Publié le 07 février 2008 par Maitrechronique
Avant toute chose, j’aimerais vous soumettre un petit problème d’arithmétique : considérant que ce que l’on appelle désormais le Grand Nancy constitue un ensemble peuplé d’un peu plus de 260 000 habitants et supposant que le décile le plus économiquement aisé est en capacité de dépenser la somme raisonnable de 12 € pour assister à un double concert de jazz en périphérie immédiate du centre ville – on est à vingt minutes à pied de la Place Stanislas – il est facile de calculer qu’aucun obstacle financier ne saurait s’opposer à ce que ces 26 000 personnes s’extraient de leur quotidien pour rallier une fort sympathique et néanmoins petite salle de spectacle (la MJC Pichon en l’occurrence) dont la jauge avoisine les 100 places. On peut donc même imaginer sans risquer de se tromper que, alléché par une affiche singulière et particulièrement attrayante, ce public se voit très vite repoussé hors des murs pour cause de « guichets fermés ».
On suppose très mal en réalité…
Parce qu’une fois décomptés les quelques indécrottables amis de cette musique, auxquels on n’aura pas oublié d’ajouter deux ou trois musiciens habitués des lieux ainsi que quatre hauts-normands venus là dans le seul but de ne pas manquer ce moment particulier après un voyage de 500 kilomètres, il faut se rendre à l’évidence : le spectateur curieux est une denrée rare, son espèce en voie de disparition peut se résumer à une poignée d’individus plus proches de la soixantaine que de l’adolescence, qui doit forcément compenser son petit nombre par une propension à applaudir un peu plus énergiquement que ne le souhaiteraient ses paumes vieillissantes. Soyons optimistes, cette drôle de faune se comptait non sur les doigts de la main mais sur ceux des mains et des pieds réunis.
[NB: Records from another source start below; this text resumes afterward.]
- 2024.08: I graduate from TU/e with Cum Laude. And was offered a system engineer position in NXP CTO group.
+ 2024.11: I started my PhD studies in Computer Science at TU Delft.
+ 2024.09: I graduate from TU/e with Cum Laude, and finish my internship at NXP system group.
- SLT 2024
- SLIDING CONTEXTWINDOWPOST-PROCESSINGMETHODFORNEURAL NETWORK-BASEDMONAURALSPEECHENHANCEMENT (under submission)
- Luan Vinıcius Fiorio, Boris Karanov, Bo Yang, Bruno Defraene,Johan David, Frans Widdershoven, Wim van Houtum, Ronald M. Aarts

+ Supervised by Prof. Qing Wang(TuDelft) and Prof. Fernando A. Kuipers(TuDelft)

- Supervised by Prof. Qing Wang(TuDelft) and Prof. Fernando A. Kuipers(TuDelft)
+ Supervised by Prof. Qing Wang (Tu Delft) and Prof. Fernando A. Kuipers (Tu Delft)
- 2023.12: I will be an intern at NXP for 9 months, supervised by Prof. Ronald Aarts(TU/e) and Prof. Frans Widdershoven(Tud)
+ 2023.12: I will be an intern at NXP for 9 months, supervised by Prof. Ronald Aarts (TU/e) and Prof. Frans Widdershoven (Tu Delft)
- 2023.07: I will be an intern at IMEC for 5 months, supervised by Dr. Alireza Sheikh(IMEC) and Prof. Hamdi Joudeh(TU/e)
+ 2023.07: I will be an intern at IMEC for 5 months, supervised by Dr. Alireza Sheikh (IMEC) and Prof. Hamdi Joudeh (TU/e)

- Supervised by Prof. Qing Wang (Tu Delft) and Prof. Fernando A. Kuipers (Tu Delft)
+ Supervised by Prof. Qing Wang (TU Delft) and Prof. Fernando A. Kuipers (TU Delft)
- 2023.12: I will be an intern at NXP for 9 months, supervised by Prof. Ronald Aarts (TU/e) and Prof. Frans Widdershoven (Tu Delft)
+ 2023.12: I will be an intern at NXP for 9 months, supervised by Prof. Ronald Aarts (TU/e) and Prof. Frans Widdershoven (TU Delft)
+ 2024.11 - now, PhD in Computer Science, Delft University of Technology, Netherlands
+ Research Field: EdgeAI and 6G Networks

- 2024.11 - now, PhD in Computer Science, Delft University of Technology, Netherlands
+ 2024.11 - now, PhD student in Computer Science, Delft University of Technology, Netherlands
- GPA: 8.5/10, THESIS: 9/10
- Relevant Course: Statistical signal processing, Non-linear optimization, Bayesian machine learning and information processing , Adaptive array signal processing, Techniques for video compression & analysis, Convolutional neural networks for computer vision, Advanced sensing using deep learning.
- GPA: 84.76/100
En d’autres termes, c’est moins d’un individu sur mille parmi les 10 % les plus favorisés d’une agglomération qu’on nous présente comme dynamique qui aura fait le déplacement pour écouter la musique intimiste et inspirée du Blowing Trio de Laurent Coq avant que ce dernier ne laisse la place au séduisant projet « jazz et pizzica » du pianiste Nico Morelli entouré de ses complices transalpins.
Où sont donc passés les jeunes ? Est-il si inconcevable pour eux d’envisager d’autres formes de sorties que celles où, sous la pression économique des vendeurs d’alcool, l’on s’abrutit mollement au son d’une prétendue musique mécaniquement fabriquée en des studios dédiés à la production industrielle qui envahit les ondes et fait le quotidien des radios les plus conservatrices dont ces jeunes sont la cible marketing ?
Où sont les autres ? Confinés dans leurs foyers ? Avachis devant les stupidités de la chaine télévisée populaire ? En train de faire la queue au cinéma en attendant de voir le dernier et pitoyable épisode des aventures de notre Gaulois préféré ?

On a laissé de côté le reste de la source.